Не приведи господь, думаю. Но ручку ему пожимаю и продолжаю краснеть и делать ножкой, — все, как ему хочется. Потом он ушел наконец, а я чуть ли не стрелой в «Боржч».
В «Боржче» в это время пусто. Эрнест стоит за стойкой, бокалы протирает и смотрит их на свет. Удивительная, между прочим, вещь: как ни придешь, вечно эти бармены бокалы протирают, словно у них от этого зависит спасение души. Вот так и будет стоять хоть целый день, возьмет бокал, прищурится, посмотрит на свет, подышит на него и давай тереть: потрет-потрет, опять посмотрит, теперь уже через донышко, и опять тереть…

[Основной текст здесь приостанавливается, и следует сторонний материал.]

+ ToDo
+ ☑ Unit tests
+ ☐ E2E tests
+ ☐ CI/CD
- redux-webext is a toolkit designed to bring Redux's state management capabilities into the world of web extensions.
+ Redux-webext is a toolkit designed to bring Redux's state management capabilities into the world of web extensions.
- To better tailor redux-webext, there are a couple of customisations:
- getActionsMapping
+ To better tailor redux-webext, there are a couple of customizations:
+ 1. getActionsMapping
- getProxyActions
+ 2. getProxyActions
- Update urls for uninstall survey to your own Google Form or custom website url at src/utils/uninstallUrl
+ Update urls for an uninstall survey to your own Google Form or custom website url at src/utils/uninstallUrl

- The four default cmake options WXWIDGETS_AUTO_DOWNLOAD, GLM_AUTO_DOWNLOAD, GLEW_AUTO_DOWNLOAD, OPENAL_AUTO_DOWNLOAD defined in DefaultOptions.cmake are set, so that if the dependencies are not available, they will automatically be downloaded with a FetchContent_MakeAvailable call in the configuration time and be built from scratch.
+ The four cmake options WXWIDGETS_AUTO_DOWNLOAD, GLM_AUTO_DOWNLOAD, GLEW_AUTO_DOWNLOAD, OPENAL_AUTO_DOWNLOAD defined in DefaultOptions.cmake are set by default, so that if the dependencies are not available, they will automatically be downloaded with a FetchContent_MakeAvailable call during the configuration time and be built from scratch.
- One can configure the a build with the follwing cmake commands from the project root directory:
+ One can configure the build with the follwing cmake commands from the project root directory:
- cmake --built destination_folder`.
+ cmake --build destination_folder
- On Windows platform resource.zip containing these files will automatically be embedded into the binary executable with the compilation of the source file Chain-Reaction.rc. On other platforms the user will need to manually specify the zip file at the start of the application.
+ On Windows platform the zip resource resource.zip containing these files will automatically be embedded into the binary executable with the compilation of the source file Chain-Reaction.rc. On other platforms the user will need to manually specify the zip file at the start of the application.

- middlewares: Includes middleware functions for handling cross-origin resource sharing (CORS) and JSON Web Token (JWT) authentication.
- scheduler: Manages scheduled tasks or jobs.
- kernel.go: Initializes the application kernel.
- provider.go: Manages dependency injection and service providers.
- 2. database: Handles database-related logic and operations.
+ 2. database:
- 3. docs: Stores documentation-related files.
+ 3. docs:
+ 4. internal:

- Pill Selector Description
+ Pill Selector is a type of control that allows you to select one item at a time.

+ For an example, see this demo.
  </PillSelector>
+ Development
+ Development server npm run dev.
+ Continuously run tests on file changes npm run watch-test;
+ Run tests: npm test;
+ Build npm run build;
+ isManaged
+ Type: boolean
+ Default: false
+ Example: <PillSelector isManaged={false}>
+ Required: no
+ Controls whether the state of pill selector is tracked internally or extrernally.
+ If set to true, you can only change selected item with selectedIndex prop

— Здорово, Эрни! — говорю. — Хватит тебе его мучить, дыру протрешь!
Поглядел он на меня через бокал, пробурчал что-то, будто животом, и, не говоря лишнего слова, наливает мне на четыре пальца крепкого. Я взгромоздился на табурет, глотнул, зажмурился, головой помотал и опять глотнул. Холодильник пощелкивает, из музыкального автомата доносится какое-то тихое пиликанье. Эрнест сопит в очередной бокал, хорошо, спокойно… Я допил, поставил бокал на стойку, и Эрнест без задержки наливает мне еще на четыре пальца прозрачного.
— Ну что, полегче стало? — бурчит. — Оттаял, сталкер?
— Ты знай себе три, — говорю. — Знаешь, один тер-тер и злого духа вызвал. Жил потом в свое удовольствие.
— Это кто же такой? — спрашивает Эрни с недоверием.
— Да был такой бармен здесь, — отвечаю. — Еще до тебя.
— Ну и что?
— Да ничего. Ты думаешь, почему Посещение было? Тер он, тер… Ты думаешь, кто нас посетил, а?
— Трепло ты, — говорит Эрни с одобрением.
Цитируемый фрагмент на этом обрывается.